Communication ouverte : informer pour impliquer
Dès la publication de la charte, il faut organiser des sessions d’information accessibles, engageantes et concrètes. Objectif : montrer les opportunités de l’IA générative dans le quotidien professionnel (rédaction accélérée, aide à la prise de décision, génération d’idées, amélioration du service client, etc…)
C’est aussi l’occasion de présenter des exemples de réussites internes ou inspirants. Par exemple : “Le service marketing a doublé sa production de contenus grâce à un assistant rédactionnel IA, tout en gardant un contrôle qualité humain.” Ce genre de retour donne envie d’essayer. Il montre que l’entreprise valorise les initiatives, à condition qu’elles respectent les règles du jeu.
Le droit à l’erreur… encadré
Une véritable culture d’expérimentation suppose le droit à l’échec. Oui, on a le droit de tester. Oui, on peut se tromper. Mais à une condition : que cela se fasse dans un environnement sécurisé. On peut, par exemple, mettre en place un espace de test dédié (sandbox), où les collaborateurs peuvent expérimenter des outils, automatiser une tâche ou explorer une nouvelle méthode, sans conséquence immédiate sur les processus de production.
Exemple : un collaborateur propose un projet pilote d’automatisation via IA. Il utilise des données fictives, valide les résultats à part, puis présente ses conclusions. Si l’essai est concluant, il pourra être intégré. S’il échoue, rien de grave : tout a été fait dans les règles. Cette approche encourage l’audace responsable. On tente, on apprend, on progresse.
Une vraie culture du retour d’expérience
Tester, c’est bien. Partager, c’est encore mieux. Pour que l’expérimentation profite à tous, la charte peut encourager des temps d’échange réguliers : un canal de discussion interne dédié à l’IA, des “Petits dej’ IA” mensuels où chacun peut partager un usage, une réussite ou un blocage, des mini-ateliers où un collaborateur présente ce qu’il a testé dans son service…

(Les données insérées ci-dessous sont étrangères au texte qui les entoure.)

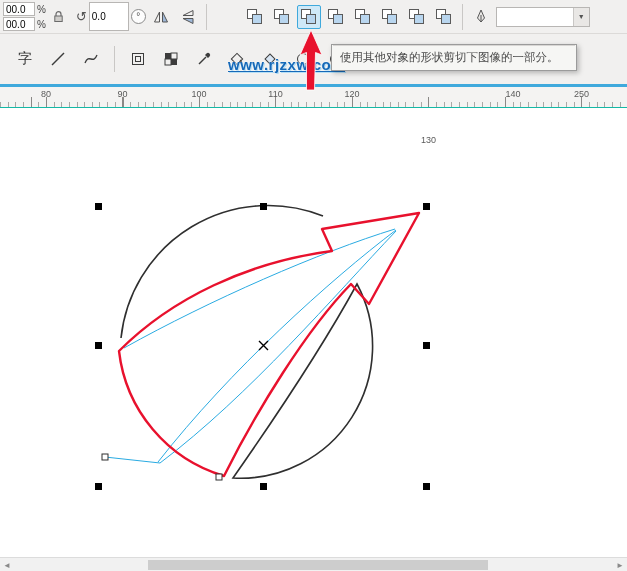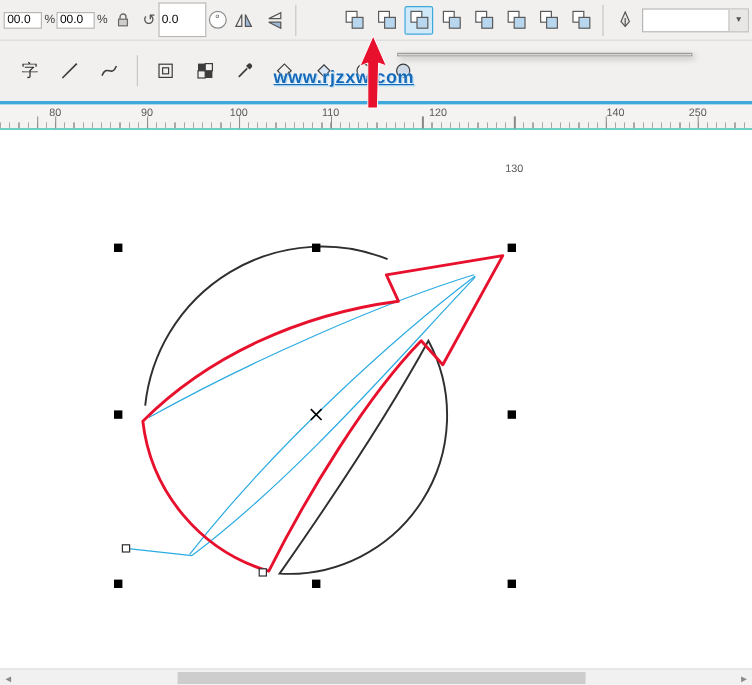--- a/index.html
+++ b/index.html
@@ -2,21 +2,21 @@
 <html><head>
 <meta charset="utf-8">
 <style>
   *{margin:0;padding:0;box-sizing:border-box}
   html,body{width:627px;height:571px;overflow:hidden;background:#fff;
     font-family:"Liberation Sans","DejaVu Sans",sans-serif;position:relative}
 
   
   .property-bar{position:absolute;left:0;top:0;width:627px;height:34px;background:#f1f0ef;
     border-bottom:1px solid #dcdad8;display:flex;align-items:center;gap:3px;padding:1px 3px;z-index:10}
-  .scale-block{display:flex;flex-direction:row;gap:1px}
+  .scale-block{display:flex;flex-direction:column;gap:1px}
   .scale-row{display:flex;align-items:center;gap:2px}
   .num-input{width:32px;height:14px;font-size:10px;border:1px solid #b8b6b4;background:#fff;
     padding:0 2px;text-align:left;font-family:"Liberation Sans",sans-serif}
   .pct{font-size:10px;color:#444}
   .pb-btn{width:24px;height:24px;display:flex;align-items:center;justify-content:center;
     background:transparent;border:1px solid transparent;border-radius:2px;cursor:default}
   .pb-btn.sm{width:20px}
   .pb-btn.active{background:#cfe9f8;border:1px solid #3fa9dc}
   .rot-group{display:flex;align-items:center;gap:2px;margin-left:4px}
   .rot-icon{font-size:13px;color:#555;line-height:1}
@@ -231,33 +231,34 @@
 </div>
 
 <div class="blue-line"></div>
 
 <div class="ruler">
   <div>
       <span class="ruler-num" style="left: 46px;">80</span>
       <span class="ruler-num" style="left: 122.5px;">90</span>
       <span class="ruler-num" style="left: 199px;">100</span>
       <span class="ruler-num" style="left: 275.5px;">110</span>
-      <span class="ruler-num" style="left: 352px; margin-left: 13px;">120</span>
+      <span class="ruler-num" style="left: 352px;">120</span>
       <span class="ruler-num" style="left: 428.5px; margin-top: 46px;">130</span>
       <span class="ruler-num" style="left: 513px;">140</span>
       <span class="ruler-num" style="left: 581.5px;">250</span>
     </div>
   <div class="ticks-minor"></div>
   <div class="ticks-major"></div>
 </div>
 
 <div class="canvas"></div>
 
 <div class="tooltip">
   <div class="tooltip-divider"></div>
+  <div class="tooltip-desc">使用其他对象的形状剪切下图像的一部分。</div>
 </div>
 
 <div class="hscroll">
   <span class="scroll-arrow left">◄</span>
   <div class="scroll-thumb"></div>
   <span class="scroll-arrow right">►</span>
 </div>
 
 <svg class="overlay" viewBox="0 0 627 571">
 

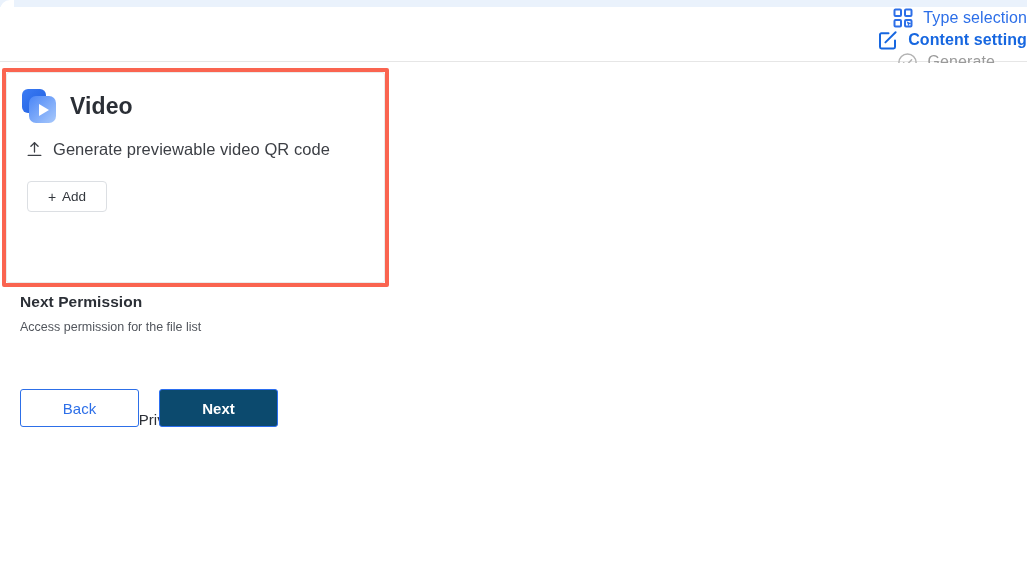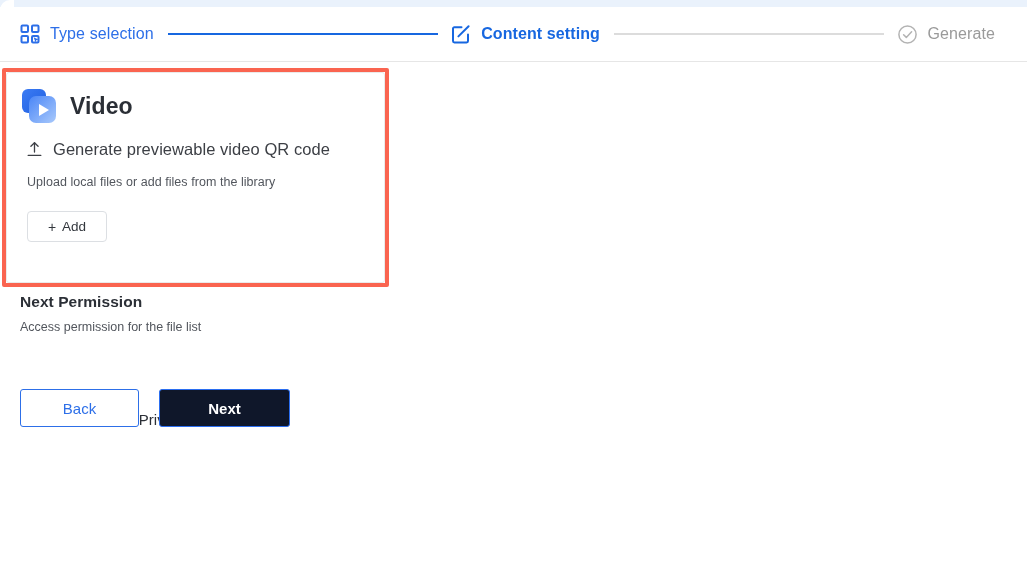--- a/index.html
+++ b/index.html
@@ -27,23 +27,24 @@
     width: 14px; height: 14px;
     background: #ffffff;
     border-top-left-radius: 10px;
   }
   
   .stepper {
     position: absolute;
     top: 7px; left: 0;
     width: 1027px; height: 55px;
     display: flex;
-    align-items: center;
+    align-items: flex-end;
     background: #ffffff;
     border-bottom: 1px solid #e6e6e6;
+    flex-direction: column;
   }
   .step {
     display: flex;
     align-items: center;
     gap: 9px;
     flex: 0 0 auto;
     white-space: nowrap;
   }
   .step-1 { margin-left: 19px; }
   .step-icon {
@@ -221,22 +222,22 @@
     align-items: center;
     justify-content: center;
   }
   .btn-back {
     width: 119px;
     background: #ffffff;
     border: 1px solid #2d6fe8;
     color: #2d6fe8;
   }
   .btn-next {
-    width: 131px;
-    background: #0f172a;
+    width: 119px;
+    background: #0c4a6e;
     border: 1px solid #2b6ef0;
     color: #ffffff;
     font-weight: 700;
   }
 </style>
 </head>
 <body>
 
 <div id="app">
 
@@ -304,21 +305,20 @@
         <span class="upload-icon">
           <svg width="17" height="17" viewBox="0 0 17 17">
             <path d="M8.5 1.8 V11" fill="none" stroke="#3c3f45" stroke-width="1.3" stroke-linecap="round"></path>
             <path d="M4.9 5.3 L8.5 1.8 L12.1 5.3" fill="none" stroke="#3c3f45" stroke-width="1.3" stroke-linecap="round" stroke-linejoin="round"></path>
             <path d="M2.2 14.4 H14.8" fill="none" stroke="#3c3f45" stroke-width="1.3" stroke-linecap="round"></path>
           </svg>
         </span>
         <span class="card-sub">Generate previewable video QR code</span>
       </div>
 
-      <div class="card-note">Upload local files or add files from the library</div>
 
       <button class="add-btn">
         <span class="plus">+</span>
         <span>Add</span>
       </button>
     </div>
 
     <div class="perm-title">Next Permission</div>
     <div class="perm-desc">Access permission for the file list</div>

Ces échanges permettent de diffuser les bonnes pratiques, d’identifier collectivement les points de vigilance et de renforcer l’intelligence collective. Ils jouent aussi un rôle éthique : si un usage soulève une question délicate (par exemple, générer une vidéo deepfake pour un usage interne), il vaut mieux en parler à plusieurs plutôt que de le gérer en cachette.

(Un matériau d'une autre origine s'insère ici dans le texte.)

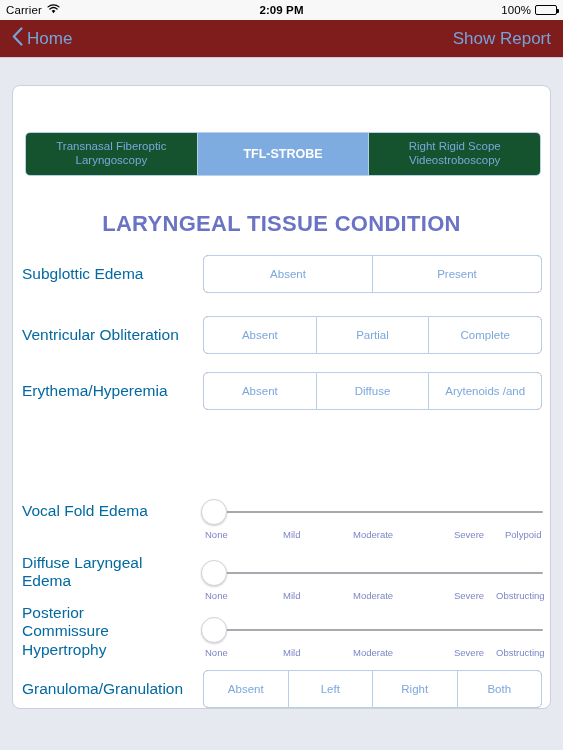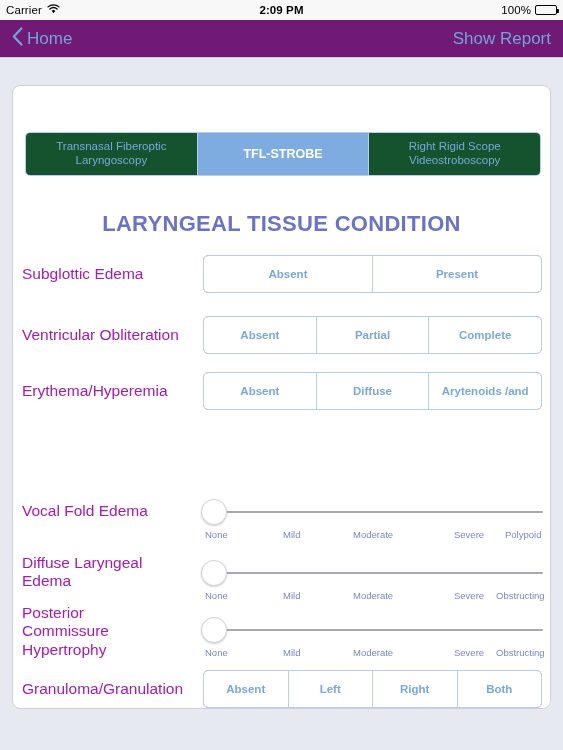--- a/index.html
+++ b/index.html
@@ -74,21 +74,21 @@
   .battery-fill {
     height: 100%;
     background: #000;
     border-radius: 1px;
   }
 
   
   .nav-bar {
     position: relative;
     height: 38px;
-    background: #701a75;
+    background: #7f1d1d;
     border-bottom: 1px solid #c9ccd2;
     display: flex;
     align-items: center;
     justify-content: space-between;
     padding: 0 12px;
   }
   .nav-back {
     display: flex;
     align-items: center;
     gap: 4px;
@@ -171,33 +171,32 @@
     left: 0;
     width: 539px;
     display: flex;
     align-items: center;
   }
   .row-label {
     position: absolute;
     left: 9px;
     width: 175px;
     font-size: 15.5px;
-    color: #a21caf;
+    color: #0369a1;
     line-height: 1.18;
   }
 
   
   .opt-seg {
     position: absolute;
     display: flex;
     border: 1px solid #b9cfe9;
     border-radius: 5px;
     overflow: hidden;
     background: #b91c1c;
-    font-weight: bold;
   }
   .opt-seg-item {
     flex: 1;
     display: flex;
     align-items: center;
     justify-content: center;
     height: 36px;
     font-size: 11.5px;
     color: #7ba7dd;
     background: #ffffff;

Un leadership qui montre l’exemple
Dernier levier, mais pas le moindre : l’exemplarité managériale. Quand la direction ou les managers montrent qu’ils utilisent l’IA de manière réfléchie, ils donnent le ton. Cela crée une dynamique positive, fondée sur la confiance et l’ouverture.
Un manager qui explique en réunion comment il s’est servi d’une IA pour structurer un plan de projet, ou gagner du temps sur une note de cadrage, tout en ayant relu et corrigé le résultat, donne envie d’essayer — et rassure sur le fait qu’on peut le faire dans les règles. L’IA ne doit pas devenir un sujet réservé aux “geeks”, à l’innovation ou au digital. Elle doit s’intégrer partout où elle peut apporter de la valeur, à condition d’être bien utilisée. Et ça commence par le haut.
Les grands axes d’une charte d’utilisation de l’IA générative
Une charte bien pensée n’est pas un simple document d’intention. C’est une boussole. Elle éclaire, guide et rassure. Voici les piliers essentiels à intégrer pour qu’elle soit utile au quotidien, compréhensible par tous, et capable d’évoluer avec les usages.
1. Préambule et objectifs : poser le cadre et la vision
Le préambule est souvent négligé, alors qu’il donne le ton. Il permet d’expliquer pourquoi la charte existe, dans quel contexte elle s’inscrit, et quels sont ses objectifs. C’est là que l’on peut rappeler les promesses mais aussi les risques liés à l’IA générative. Il s’agit de donner du sens, de fédérer, de montrer que ce cadre n’est pas là pour brider, mais pour permettre une innovation maîtrisée. Le préambule doit aussi affirmer la philosophie générale de l’entreprise : l’IA n’est pas une fin en soi, mais un outil au service des collaborateurs et de la mission collective. Il est enfin important de préciser le champ d’application de la charte : à qui elle s’adresse, dans quels contextes, sur quels outils ou types d’usages.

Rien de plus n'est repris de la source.